My only beef is the lame name the Rangers’ owners settled on. Is it called the Ballpark in Arlington to distinguish it from the Theme Park in Arlington, the Water Park in Arlington, and the Franchise Restaurant Row in Arlington? I realize it could have been worse, since the trend in professional sports is to promote corporate tie-ins in arenas and stadiums such as the Target Center in Minneapolis and Coors Field in Denver. I shudder to think of what could have been—Electronic Data Systems Stadium or the Texas Instruments Field of Dreams—although an airline-sponsored Southwest Love Field has a nice ring to it. Arlington Field would have been just fine.
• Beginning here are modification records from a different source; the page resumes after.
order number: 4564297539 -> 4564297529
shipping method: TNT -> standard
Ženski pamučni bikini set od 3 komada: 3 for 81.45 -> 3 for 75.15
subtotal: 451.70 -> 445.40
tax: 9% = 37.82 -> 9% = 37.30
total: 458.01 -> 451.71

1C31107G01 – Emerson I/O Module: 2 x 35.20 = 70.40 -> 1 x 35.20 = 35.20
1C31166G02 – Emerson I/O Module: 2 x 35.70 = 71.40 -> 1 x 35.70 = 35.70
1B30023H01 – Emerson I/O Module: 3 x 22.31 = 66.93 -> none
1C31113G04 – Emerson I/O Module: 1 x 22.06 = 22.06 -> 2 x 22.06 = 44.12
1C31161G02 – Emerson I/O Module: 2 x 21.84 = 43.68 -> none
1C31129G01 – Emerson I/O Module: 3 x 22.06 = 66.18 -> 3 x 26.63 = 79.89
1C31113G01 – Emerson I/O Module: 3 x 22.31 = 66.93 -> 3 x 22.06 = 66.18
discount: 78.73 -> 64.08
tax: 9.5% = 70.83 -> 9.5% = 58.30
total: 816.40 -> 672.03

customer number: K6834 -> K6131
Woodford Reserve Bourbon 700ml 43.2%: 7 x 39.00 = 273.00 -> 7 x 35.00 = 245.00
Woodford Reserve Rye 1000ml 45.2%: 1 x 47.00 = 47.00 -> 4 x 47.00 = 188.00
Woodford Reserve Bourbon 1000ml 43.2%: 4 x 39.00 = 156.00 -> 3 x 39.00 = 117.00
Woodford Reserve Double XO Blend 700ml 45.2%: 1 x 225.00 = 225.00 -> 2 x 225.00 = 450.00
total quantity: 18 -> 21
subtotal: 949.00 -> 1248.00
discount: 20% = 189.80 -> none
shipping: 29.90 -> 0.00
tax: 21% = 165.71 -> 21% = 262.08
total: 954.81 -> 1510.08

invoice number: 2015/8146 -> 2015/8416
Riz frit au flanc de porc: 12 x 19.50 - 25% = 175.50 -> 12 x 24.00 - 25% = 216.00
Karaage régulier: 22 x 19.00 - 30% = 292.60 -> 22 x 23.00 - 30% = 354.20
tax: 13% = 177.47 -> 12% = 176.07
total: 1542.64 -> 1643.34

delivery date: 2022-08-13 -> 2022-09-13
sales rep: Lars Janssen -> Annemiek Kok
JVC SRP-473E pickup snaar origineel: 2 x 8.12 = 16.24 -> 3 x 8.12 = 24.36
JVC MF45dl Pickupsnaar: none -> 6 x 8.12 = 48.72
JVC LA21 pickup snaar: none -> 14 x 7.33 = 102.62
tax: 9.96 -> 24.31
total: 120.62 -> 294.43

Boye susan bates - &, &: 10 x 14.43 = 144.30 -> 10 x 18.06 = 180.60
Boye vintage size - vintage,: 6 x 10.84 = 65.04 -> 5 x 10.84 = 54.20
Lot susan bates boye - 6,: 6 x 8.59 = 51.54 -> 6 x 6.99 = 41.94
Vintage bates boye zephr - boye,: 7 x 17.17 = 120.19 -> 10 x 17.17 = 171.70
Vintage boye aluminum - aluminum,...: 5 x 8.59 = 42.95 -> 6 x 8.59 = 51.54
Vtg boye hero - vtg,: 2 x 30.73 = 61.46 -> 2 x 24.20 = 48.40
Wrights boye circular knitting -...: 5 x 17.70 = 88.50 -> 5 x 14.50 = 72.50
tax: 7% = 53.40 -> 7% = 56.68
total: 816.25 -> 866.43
With the relentless summer heat in Texas, a domed facility would have been the logical design. But that would have denied the eternal truth that baseball was meant to be played outdoors on real grass, not in air-conditioned comfort on a plastic mat. There is enough artifice in everyday life already. There are also such ugly matters as exorbitant multimillion-dollar salaries for whining players; the loss of loyalty and the gains of free agency; the cynical marketing decision of the Rangers’ owners to change uniform design, colors, and team logos to compel loyal fans to buy new merchandise; and management’s justification of $20 tickets and $3 beers—not to mention the $135 million that Arlington citizens are contributing to the pot in the form of a half-cent sales tax. Step through the turnstiles, though, and those troubles vanish. On the day of my visit a chill wind was blowing, but my eyes and nose assured me spring was just around the corner. That wasn’t a blue norther coming in, it was just a strong breeze—one that could carry a line drive by Gonzalez or Clark or Jose Canseco over the fence. At last, it’s baseball season again.